On this occasion, Jesus said to his disciples, "How hard is it for them that trust in riches to enter into the kingdom of heaven! It is easier for a camel to go through the eye of a needle, than for a rich man to enter into the kingdom of God." To pass a camel through a needle's eye, was a proverbial expression among nations of high antiquity, denoting a difficulty which neither the art nor the power of man can surmount. The Talmudical writers have a similar proverb, concerning him who proposed to accomplish an impossibility, which they expressed in the following terms. "Thou art perchance from Pombeditha, where they send an elephant through the eye of a needle." Another Hebrew adage bears a striking resemblance to this. "They neither show one a golden palm, nor an elephant which enters though the eye of a needle." It was the object of our Lord, in using the figure which he employs, to show how ex

tremely difficult it is for rich men to forsake all for God and truth, and thus obtain salvation. Riches naturally engage so much of a person's thought, care, and affection, as to leave him little time to attend to things of infinitely more importance.

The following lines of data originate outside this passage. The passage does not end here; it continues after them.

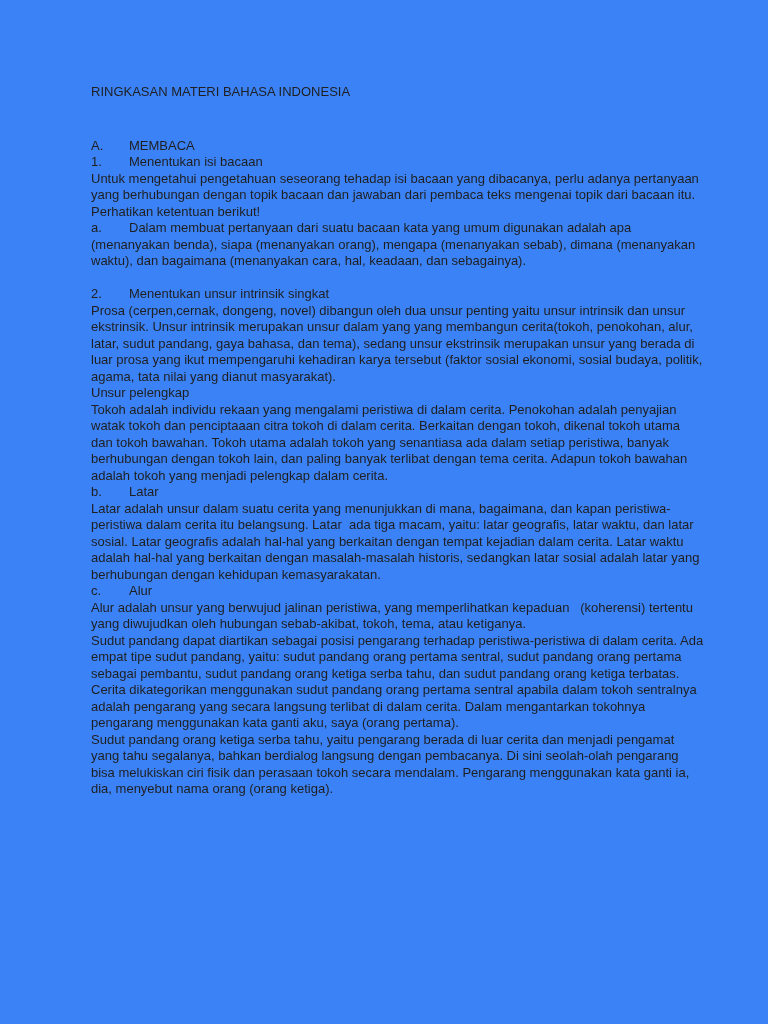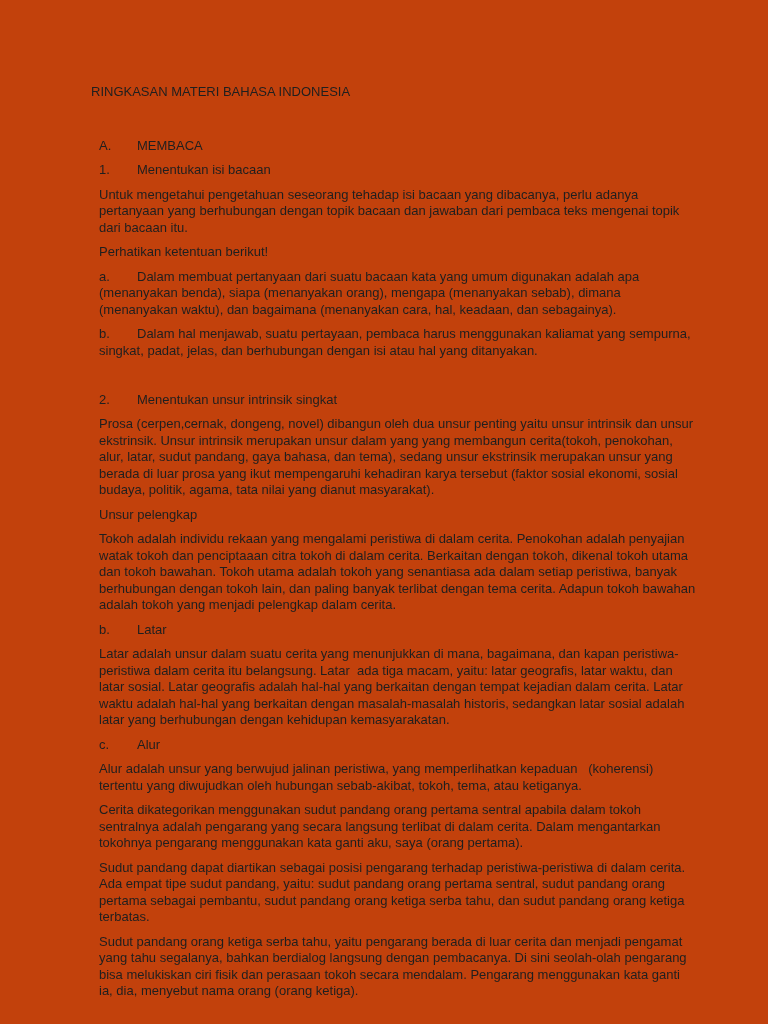--- a/index.html
+++ b/index.html
@@ -7,36 +7,36 @@
     width: 768px;
     height: 1024px;
     background: #ffffff;
     overflow: hidden;
     font-family: "Liberation Sans", "DejaVu Sans", sans-serif;
     color: #1f1f1f;
   }
   .page {
     width: 768px;
     height: 1024px;
-    background: #c2410c;
+    background: #3b82f6;
     box-sizing: border-box;
   }
   .content {
     box-sizing: border-box;
     padding: 84px 64px 0 91px;
     font-size: 13px;
     line-height: 16.5px;
     -webkit-font-smoothing: antialiased;
   }
   .doc-title {
     margin: 0 0 37px 0;
     white-space: pre-wrap;
   }
   .block {
-    margin: 8px;
+    margin: 0;
     white-space: pre-wrap;
   }
   .lbl {
     display: inline-block;
     width: 38px;
     white-space: pre;
   }
   .spacer {
     height: 16.5px;
   }
@@ -52,21 +52,20 @@
     <p class="block"><span class="lbl">A.</span><span>MEMBACA</span></p>
 
     <p class="block"><span class="lbl">1.</span><span>Menentukan isi bacaan</span></p>
 
     <p class="block">Untuk mengetahui pengetahuan seseorang tehadap isi bacaan yang dibacanya, perlu adanya pertanyaan yang berhubungan dengan topik bacaan dan jawaban dari pembaca teks mengenai topik dari bacaan itu.</p>
 
     <p class="block">Perhatikan ketentuan berikut!</p>
 
     <p class="block"><span class="lbl">a.</span><span>Dalam membuat pertanyaan dari suatu bacaan kata yang umum digunakan adalah apa (menanyakan benda), siapa (menanyakan orang), mengapa (menanyakan sebab), dimana (menanyakan waktu), dan bagaimana (menanyakan cara, hal, keadaan, dan sebagainya).</span></p>
 
-    <p class="block"><span class="lbl">b.</span><span>Dalam hal menjawab, suatu pertayaan, pembaca harus menggunakan kaliamat yang sempurna, singkat, padat, jelas, dan berhubungan dengan isi atau hal yang ditanyakan.</span></p>
 
     <div class="spacer"></div>
 
     <p class="block"><span class="lbl">2.</span><span>Menentukan unsur intrinsik singkat</span></p>
 
     <p class="block">Prosa (cerpen,cernak, dongeng, novel) dibangun oleh dua unsur penting yaitu unsur intrinsik dan unsur ekstrinsik. Unsur intrinsik merupakan unsur dalam yang yang membangun cerita(tokoh, penokohan, alur, latar, sudut pandang, gaya bahasa, dan tema), sedang unsur ekstrinsik merupakan unsur yang berada di luar prosa yang ikut mempengaruhi kehadiran karya tersebut (faktor sosial ekonomi, sosial budaya, politik, agama, tata nilai yang dianut masyarakat).</p>
 
     <p class="block">Unsur pelengkap</p>
 
 
@@ -74,21 +73,21 @@
 
     <p class="block"><span class="lbl">b.</span><span>Latar</span></p>
 
     <p class="block">Latar adalah unsur dalam suatu cerita yang menunjukkan di mana, bagaimana, dan kapan peristiwa-peristiwa dalam cerita itu belangsung. Latar  ada tiga macam, yaitu: latar geografis, latar waktu, dan latar sosial. Latar geografis adalah hal-hal yang berkaitan dengan tempat kejadian dalam cerita. Latar waktu adalah hal-hal yang berkaitan dengan masalah-masalah historis, sedangkan latar sosial adalah latar yang berhubungan dengan kehidupan kemasyarakatan.</p>
 
     <p class="block"><span class="lbl">c.</span><span>Alur</span></p>
 
     <p class="block">Alur adalah unsur yang berwujud jalinan peristiwa, yang memperlihatkan kepaduan   (koherensi) tertentu yang diwujudkan oleh hubungan sebab-akibat, tokoh, tema, atau ketiganya.</p>
 
 
+    <p class="block">Sudut pandang dapat diartikan sebagai posisi pengarang terhadap peristiwa-peristiwa di dalam cerita. Ada empat tipe sudut pandang, yaitu: sudut pandang orang pertama sentral, sudut pandang orang pertama sebagai pembantu, sudut pandang orang ketiga serba tahu, dan sudut pandang orang ketiga terbatas.</p>
+
     <p class="block">Cerita dikategorikan menggunakan sudut pandang orang pertama sentral apabila dalam tokoh sentralnya adalah pengarang yang secara langsung terlibat di dalam cerita. Dalam mengantarkan tokohnya pengarang menggunakan kata ganti aku, saya (orang pertama).</p>
-
-    <p class="block">Sudut pandang dapat diartikan sebagai posisi pengarang terhadap peristiwa-peristiwa di dalam cerita. Ada empat tipe sudut pandang, yaitu: sudut pandang orang pertama sentral, sudut pandang orang pertama sebagai pembantu, sudut pandang orang ketiga serba tahu, dan sudut pandang orang ketiga terbatas.</p>
 
 
     <p class="block">Sudut pandang orang ketiga serba tahu, yaitu pengarang berada di luar cerita dan menjadi pengamat yang tahu segalanya, bahkan berdialog langsung dengan pembacanya. Di sini seolah-olah pengarang bisa melukiskan ciri fisik dan perasaan tokoh secara mendalam. Pengarang menggunakan kata ganti ia, dia, menyebut nama orang (orang ketiga).</p>
 
   </div>
 </div>
 
 </body></html>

Another allusion to the camel occurs in our Saviour's cutting reproof to the scribes and pharisees: "Ye blind guides, which strain out a gnat, and swallow a camel." See Matt. xxiii. 24. In these words he charges them with being extremely scrupulous about very small matters, while they betrayed a glaring and criminal negligence respecting things of great importance. The design of our Lord was to teach, that the minutia of the law, in which the pharisees displayed such scrupulous accuracy, as the tithing of mint, annise, and cummin, were as much inferior to the weightier matters of the law, as a gnat is smaller than a camel.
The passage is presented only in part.